The earnings projection for 2008 does not include the impact of a potential impairment of PPL's emission allowances. In July 2008, the United States Court of Appeals for the D.C. Circuit invalidated the EPA's Clean Air Interstate Rule (CAIR), stating that a regional cap-and-trade program cannot be used to facilitate attainment of the ozone and fine particulates standards.
As a result of this Court decision, PPL now anticipates that its annual nitrogen oxide allowances and its sulfur dioxide allowances may be impaired. The combined book value for these emission allowances was approximately $100 million at June 30, 2008, excluding the seasonal nitrogen oxide allowances unaffected by the Court's ruling. The amount of any third quarter 2008 impairment charge will be based on, among other factors, an assessment of the emission allowances PPL expects to consume in future periods, and prevailing market prices. As a result of the Court's decision, PPL also is reviewing aspects of its previously announced program to install certain pollution control equipment to meet the CAIR requirements. In addition, as a part of the analysis of the potential financial impacts of this decision, PPL is reviewing the relevant contracts for the purchase of these allowances. See Note 10 to the Financial Statements for additional information.
Although the annual planning cycle is not yet completed, PPL expects 2009 earnings for its Supply segment to be lower than projected 2008 earnings, excluding special items. Factors contributing to these lower earnings are rising delivered fuel prices and the completion of the scrubber construction program, coupled with lower sulfur dioxide allowance prices. PPL's ability to recover these fuel cost increases is constrained by the existence of the fixed-price PLR contract that expires at the end of 2009.
As discussed in "Item 1A. Risk Factors" in PPL's 2007 Form 10-K, activities by the FERC, other governmental authorities and other involved parties can have a significant effect on market prices for wholesale electricity, and thus on the margins that PPL EnergyPlus achieves on its future sales of energy. In April 2008, the FERC denied PJM's request to increase the Cost of New Entry element of the PJM capacity pricing formula.

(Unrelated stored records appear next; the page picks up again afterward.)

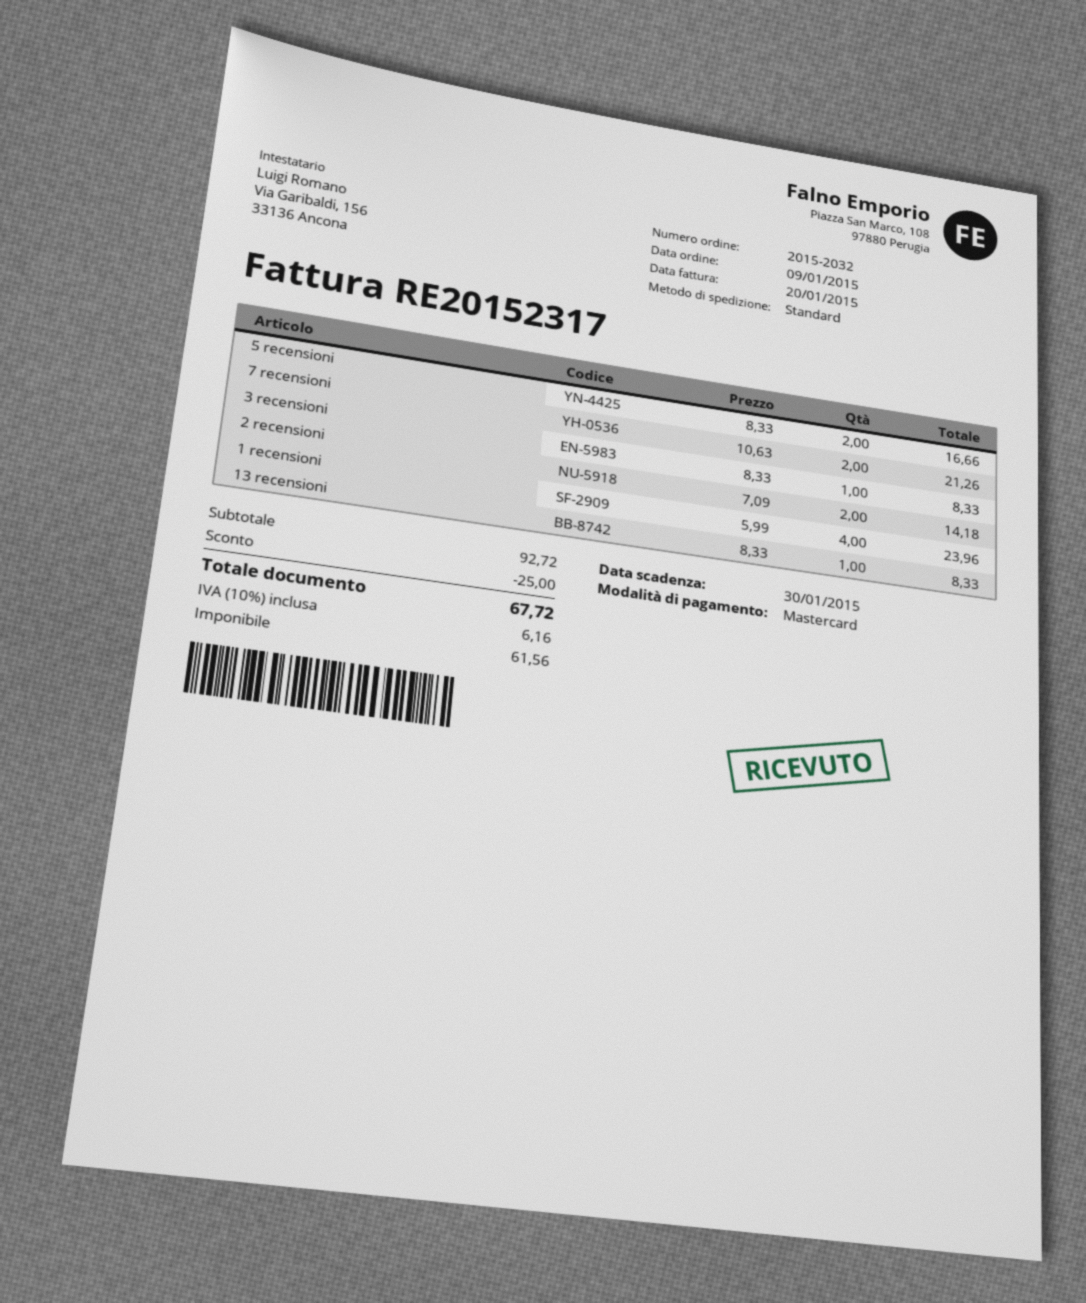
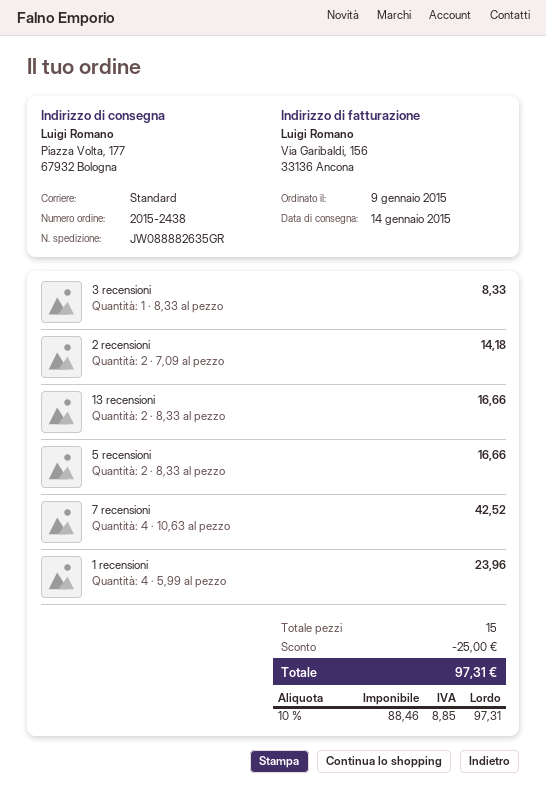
order number: 2015-2032 -> 2015-2438
7 recensioni: 2 x 10.63 = 21.26 -> 4 x 10.63 = 42.52
13 recensioni: 1 x 8.33 = 8.33 -> 2 x 8.33 = 16.66
net: 61.56 -> 88.46
tax: 10% = 6.16 -> 10% = 8.85
total: 67.72 -> 97.31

In a separate action, in connection with Duquesne Light Company's (Duquesne) decision to leave PJM, in April 2008 the FERC ruled that PJM may grant capacity resources in the Duquesne zone transmission rights that would facilitate inclusion of such capacity in PJM's Reliability Pricing Model (RPM) capacity markets, beginning with the 2011-2012 planning year auction, notwithstanding that such capacity would be treated as external generation to PJM at the time it had to be delivered. In response, PJM has indicated that it will grant generators in the Duquesne zone of PJM the necessary transmission rights. These FERC and PJM actions reduced capacity prices for the 2011-2012 RPM capacity auction that took place in May 2008 and could reduce capacity prices for future RPM capacity auctions. Because a large portion of PPL's generating capacity is located in PJM, the impact of any such reduced RPM capacity prices on PPL could be material. PPL cannot predict the ultimate outcome of these or related FERC proceedings and the impact on capacity prices in PJM or on PPL's financial results. See Note 10 to the Financial Statements for information on recent FERC litigation related to the RPM pricing model.

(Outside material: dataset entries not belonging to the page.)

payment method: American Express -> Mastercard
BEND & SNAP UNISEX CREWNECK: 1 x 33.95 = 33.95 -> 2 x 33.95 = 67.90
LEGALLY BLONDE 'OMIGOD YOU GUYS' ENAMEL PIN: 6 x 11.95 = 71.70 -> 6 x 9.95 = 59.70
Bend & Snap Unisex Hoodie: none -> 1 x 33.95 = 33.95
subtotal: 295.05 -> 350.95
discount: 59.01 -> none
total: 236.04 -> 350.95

International Delivery Segment
The International Delivery segment includes operations of the international energy businesses of PPL Global that are primarily focused on the distribution of electricity. PPL Global's major remaining international business is located in the U.K. In 2007, PPL completed the sale of its Latin American operating businesses. In the first quarter of 2008, PPL Global recognized income tax adjustments and other expenses in Discontinued Operations as the dissolution of the remaining Latin American holding companies commenced. PPL Global may recognize additional adjustments and/or expenses in Discontinued Operations until this process is complete. See Note 8 to the Financial Statements for additional information.
The International Delivery segment results in 2008 and 2007 reflect the reclassification of Latin American revenues and expenses to Discontinued Operations.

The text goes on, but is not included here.